New CNS neurons and glia are generated throughout adulthood from endogenous neural stem and progenitor cells. These progenitors can respond to injury, but their ability to proliferate, migrate, differentiate, and survive is usually insufficient to replace lost cells and restore normal function. Potentiating the progenitor response with exogenous factors is an attractive strategy for the treatment of nervous system injuries and neurodegenerative and demyelinating disorders.
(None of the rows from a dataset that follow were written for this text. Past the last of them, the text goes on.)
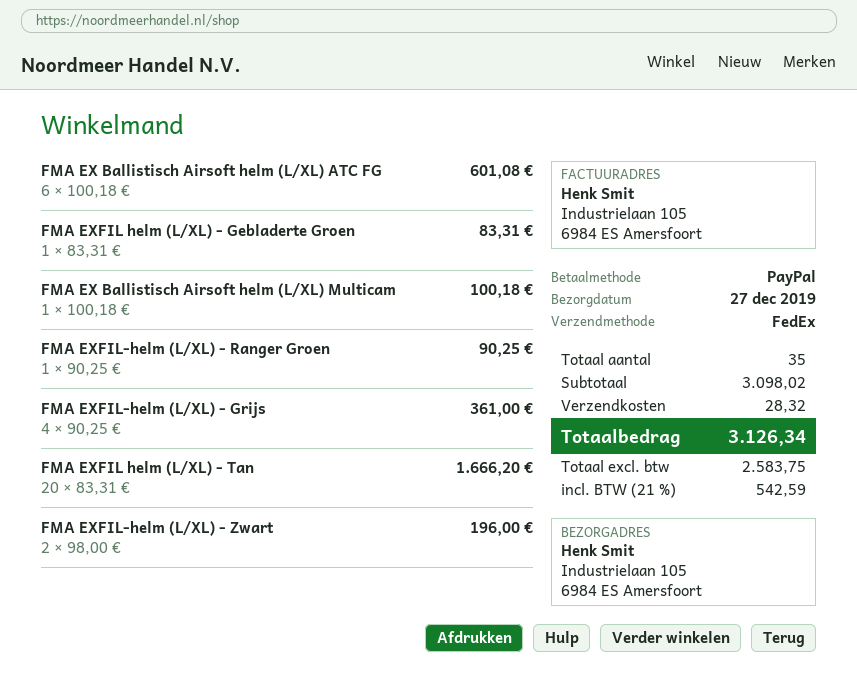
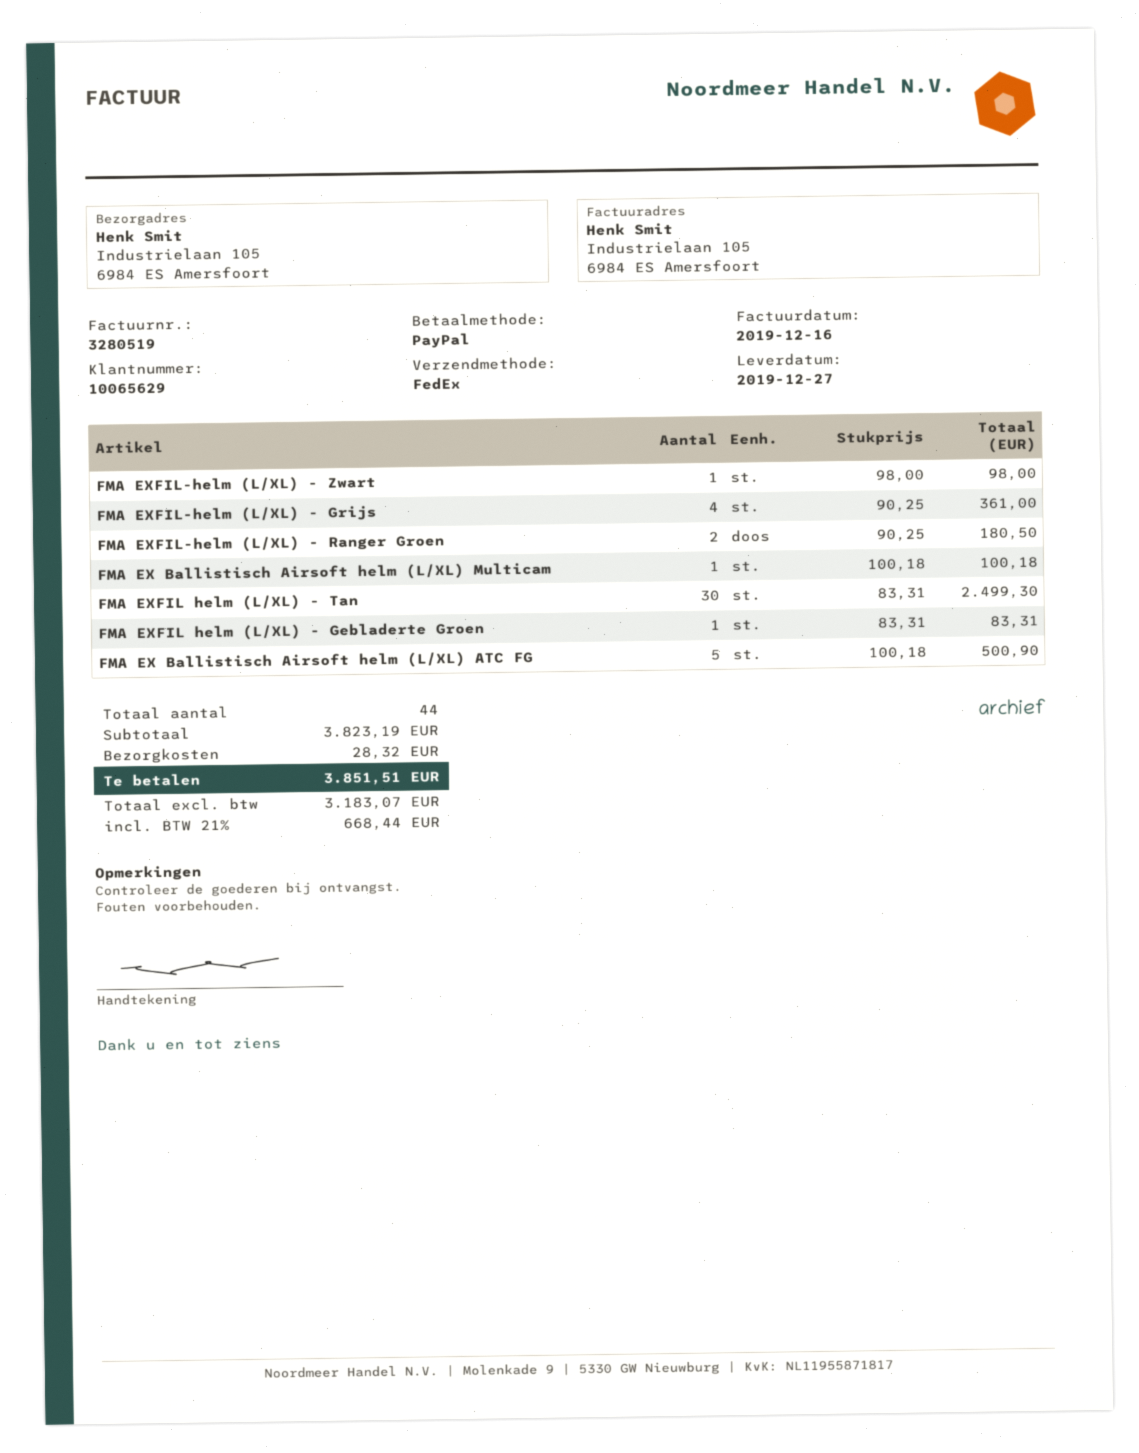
FMA EX Ballistisch Airsoft helm (L/XL) ATC FG: 6 x 100.18 = 601.08 -> 5 x 100.18 = 500.90
FMA EXFIL-helm (L/XL) - Ranger Groen: 1 x 90.25 = 90.25 -> 2 x 90.25 = 180.50
FMA EXFIL helm (L/XL) - Tan: 20 x 83.31 = 1666.20 -> 30 x 83.31 = 2499.30
FMA EXFIL-helm (L/XL) - Zwart: 2 x 98.00 = 196.00 -> 1 x 98.00 = 98.00
total quantity: 35 -> 44
subtotal: 3098.02 -> 3823.19
net: 2583.75 -> 3183.07
tax: 21% = 542.59 -> 21% = 668.44
total: 3126.34 -> 3851.51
Previously, we reported that delivery of leukemia inhibitory factor (LIF) to the CNS stimulates the self-renewal of neural stem cells and the proliferation of parenchymal glial progenitors. Here we identify these parenchymal glia as oligodendrocyte (OL) progenitor cells (OPCs) and show that LIF delivery stimulates their proliferation through the activation of gp130 receptor signaling within these cells. Importantly, this effect of LIF on OPC proliferation can be harnessed to enhance the generation of OLs that express myelin proteins and reform nodes of Ranvier in the context of chronic demyelination in the adult mouse hippocampus. Our findings, considered together with the known beneficial effects of LIF on OL and neuron survival, suggest that LIF has both reparative and protective activities that make it a promising potential therapy for CNS demyelinating disorders and injuries.